— EXERCISE —
Write out the full set of records exactly. Any pictures in them do not belong in the copy.

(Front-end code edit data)
..............................

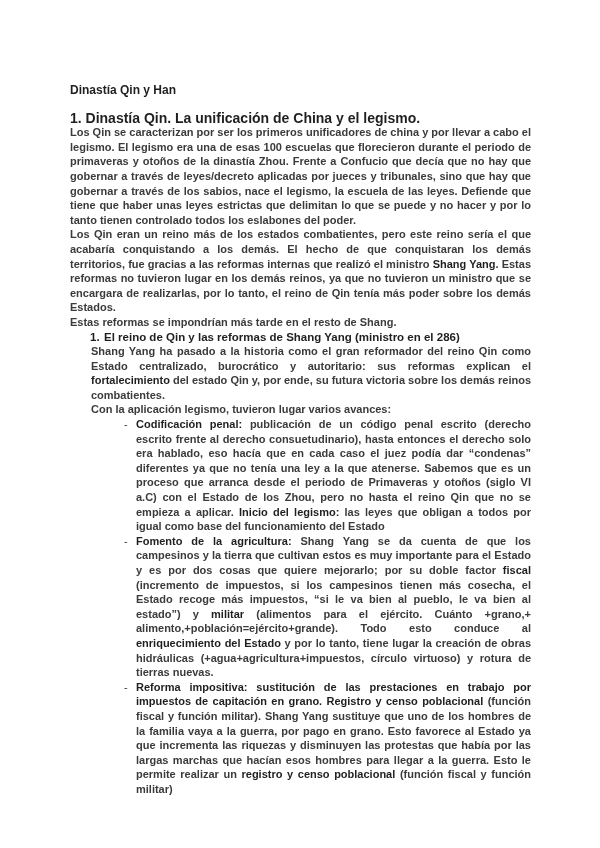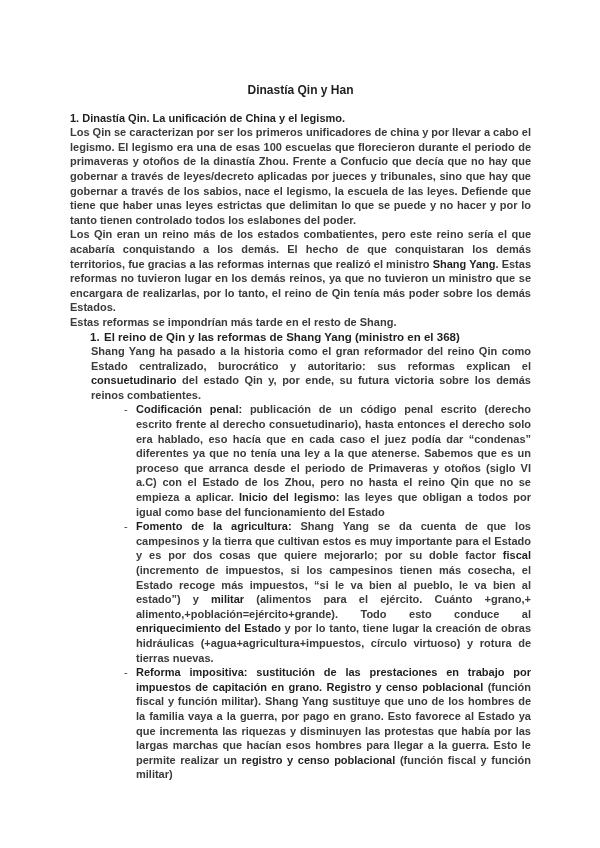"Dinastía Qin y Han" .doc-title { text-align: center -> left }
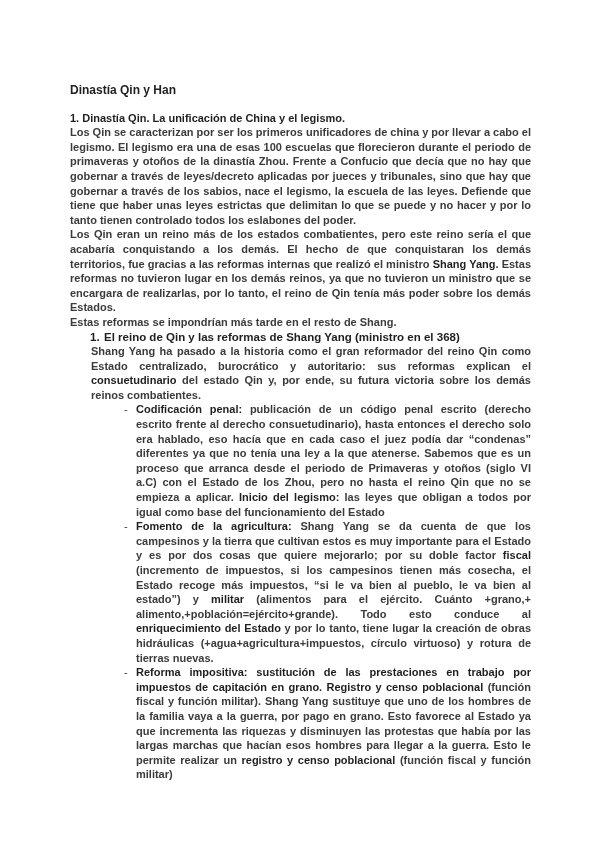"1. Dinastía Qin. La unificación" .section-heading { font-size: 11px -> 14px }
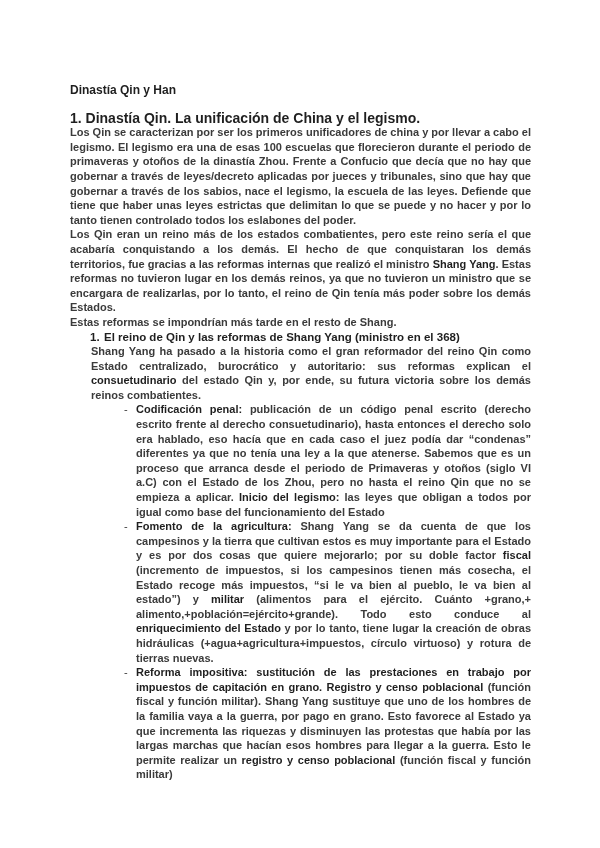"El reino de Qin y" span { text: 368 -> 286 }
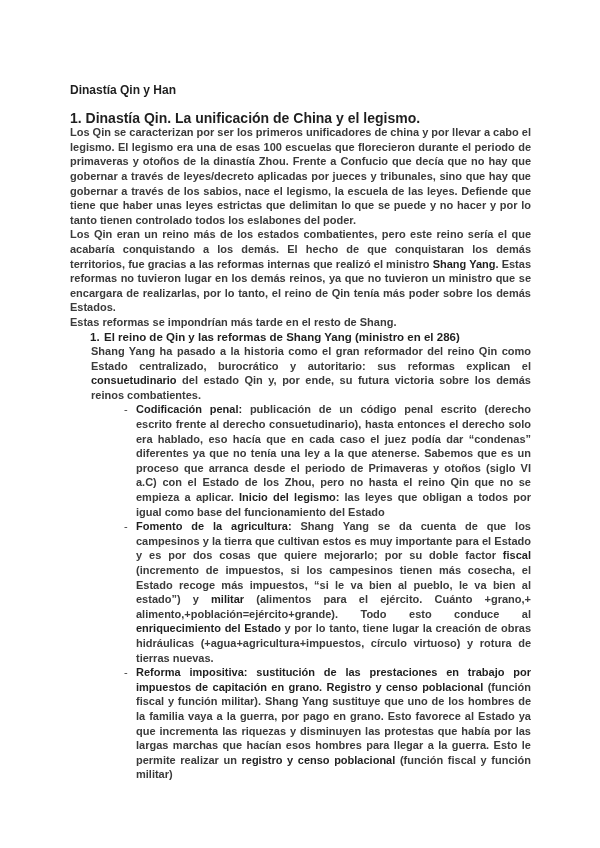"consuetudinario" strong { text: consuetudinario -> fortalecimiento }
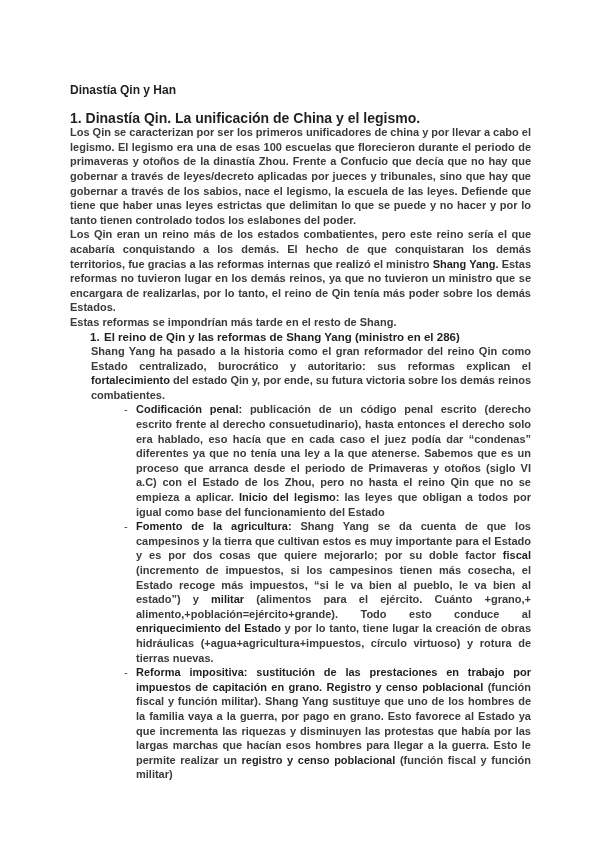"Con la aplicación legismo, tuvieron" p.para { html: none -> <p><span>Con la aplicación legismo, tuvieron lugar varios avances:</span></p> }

..............................

— ANSWER TO THIS EXERCISE —
"Dinastía Qin y Han" .doc-title { text-align: center -> left }
"1. Dinastía Qin. La unificación" .section-heading { font-size: 11px -> 14px }
"El reino de Qin y" span { text: 368 -> 286 }
"consuetudinario" strong { text: consuetudinario -> fortalecimiento }
"Con la aplicación legismo, tuvieron" p.para { html: none -> <p><span>Con la aplicación legismo, tuvieron lugar varios avances:</span></p> }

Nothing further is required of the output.